明らかに 何か困ってる顔だ。 ゴールドはそう思った。
「・・・何かあった?」
ひそひそ声で聞いてみる。 シルバーは口先だけで 何かをつぶやいた。
「・・・なに?」
「・・・・・・・・・かって。」
「え?」
「『私の弟にならない?』・・・だってさ。」
しばらく、病院のロビーは 無音の状態が続いていた(人はいたので音はしているのだが)。
ゴールドは シルバーとブルーの顔を 交互に見比べる。
「ええぇ―――ッッ!!!?」
果ての『おいしいみず』の名産地、『シロガネやま』まで 響きそうな大声で ゴールドは叫んだ。
「・・・うるさいぞ、ゴールド。 ワケわかんねーのは こっちだって同じなんだ。」
「だからぁ、言ったじゃないの、私のママが シルバーのママのいとこだって。
それで、シルバーが 家出したって話 聞いたから、それなら こっちで引き取った方がいいだろうって話になったのよ。
シルバー、確か11でしょ? 1人で生活するの、大変じゃないの?」
ブルーの銀色の瞳が シルバーの銀色の瞳に向けられる。
「・・・・・・悪いけど、少し考えさせてくれ。」
シルバーは ため息ひとつ吐くと つぶやくように 話した。
「それはもちろん!! 私だって、すぐに答えを出せなんて、言わないわ。
ゆっくり考えて決めなさい。」
ゴールドには その時のブルーが なんだか ずいぶん大人びて見えた。
たしかに、彼女はゴールドより4つ、年上なのだが、短に年齢的な面でなく、もっと、他の何かで そう見えたのだ。
「・・・なあ。

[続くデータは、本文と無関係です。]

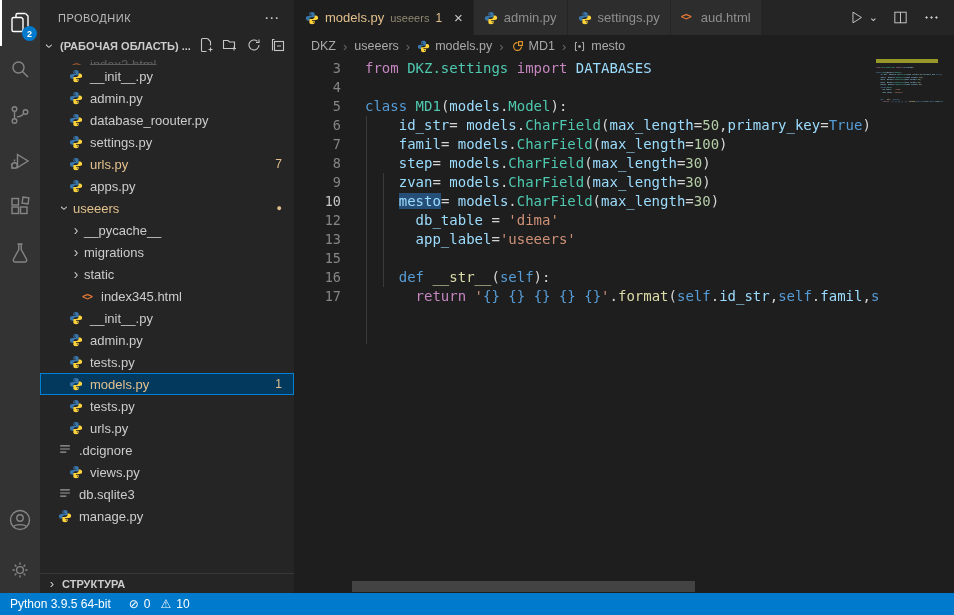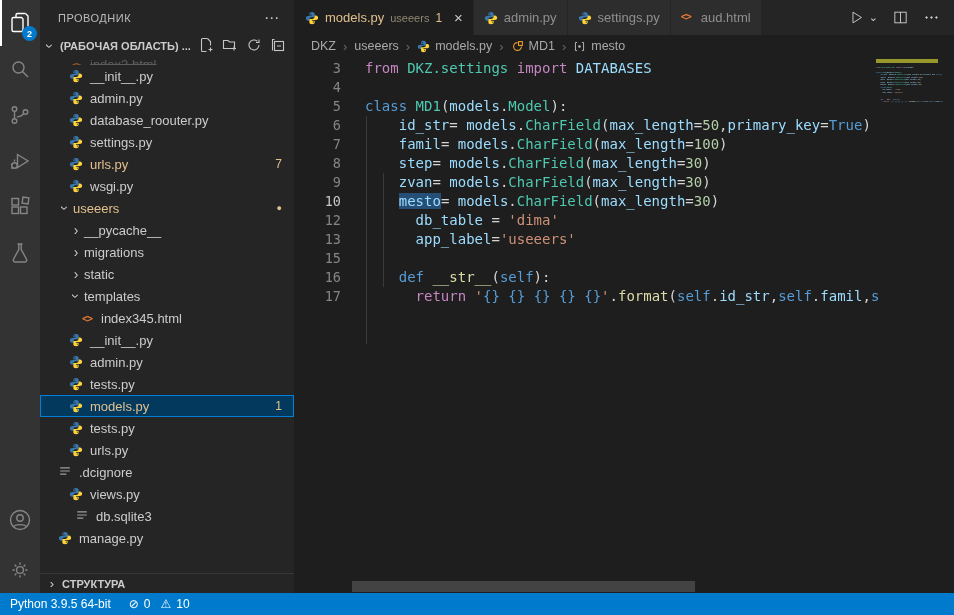--- a/index.html
+++ b/index.html
@@ -232,7 +232,7 @@
                 <path fill="#FFD43B" d="M8.1 15c1.9 0 2.9-.8 2.9-2v-2H7.9v-.7h4.5c1.5 0 2.6-1 2.6-2.6 0-1.6-1.1-2.7-2.6-2.7H11v1.6C11 8 9.8 9 8.4 9H5v4c0 1.2 1.1 2 3.1 2zm1.4-1.6a.7.7 0 1 1 0-1.4.7.7 0 0 1 0 1.4z"></path>
               </svg>
             </span>
-            <span class="lbl">wsgi.py</span>
+            <span class="lbl">apps.py</span>
           </div>
           <div class="row" style="padding-left: 17px;">
             <span class="chev open">›</span>

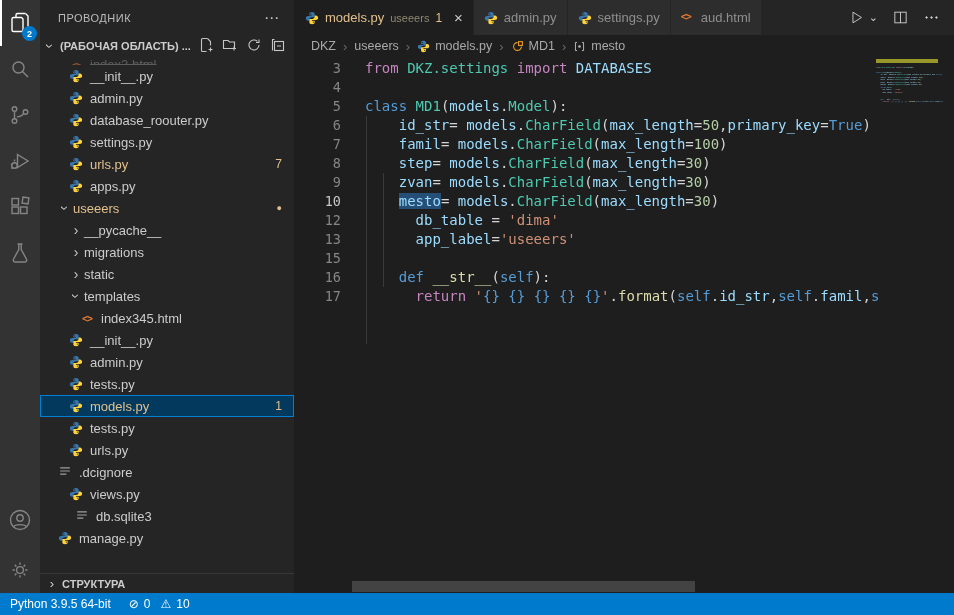--- a/index.html
+++ b/index.html
@@ -250,10 +250,6 @@
           <div class="row" style="padding-left: 28px;">
             <span class="chev">›</span>
             <span class="lbl">static</span>
-          </div>
-          <div class="row" style="padding-left: 28px;">
-            <span class="chev open">›</span>
-            <span class="lbl">templates</span>
           </div>
           <div class="row" style="padding-left: 39px;">
             <span class="ficon">

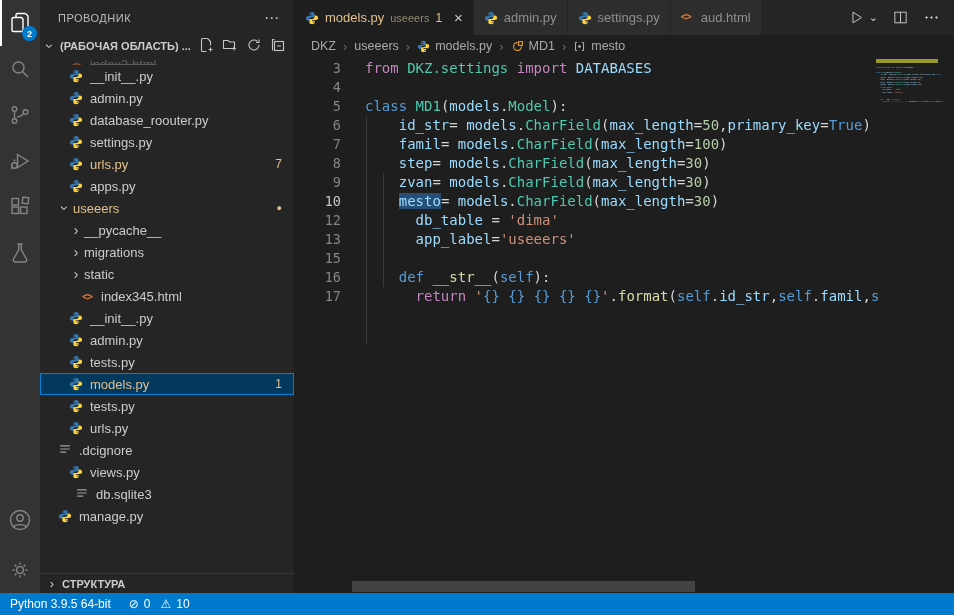--- a/index.html
+++ b/index.html
@@ -329,7 +329,7 @@
             </span>
             <span class="lbl">views.py</span>
           </div>
-          <div class="row" style="padding-left: 34px;">
+          <div class="row" style="padding-left: 17px;">
             <span class="ficon">
               <span class="cfg-glyph"><svg viewBox="0 0 16 16">
                   <path d="M2.5 4.5h11M2.5 8h11M2.5 11.5h7" stroke="#9e9e9e" fill="none"></path>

」
しばらくした後、シルバーがブルーに話しかけた。
ゆっくりと1つずつ、大事な物を作るように 言葉をしぼりだす。
「もし・・・もし、おれが あんたの家に行ったら・・・・・・
その時、あんたのこと、姉さん・・・って、呼んでいいか?」
ブルーは優しく笑う。
言葉はなく、ただ、笑ったまま ブルーはうなずいた。
「・・・・・・いーな、3つ年上のお姉ちゃんか。
ん、気にしててもしょうがない!! 早いとこ、ジム戦 行こっか!!」
ゴールドは ちょっとだけ うらやむようにした後、病室から持ち出したパーカーと帽子を 一気に着こむ。
医師、看護婦に見つからないように そっと病院を抜け出すと、ポケモン達の預けてあるセンターまで ゴールドは一気に走り出した。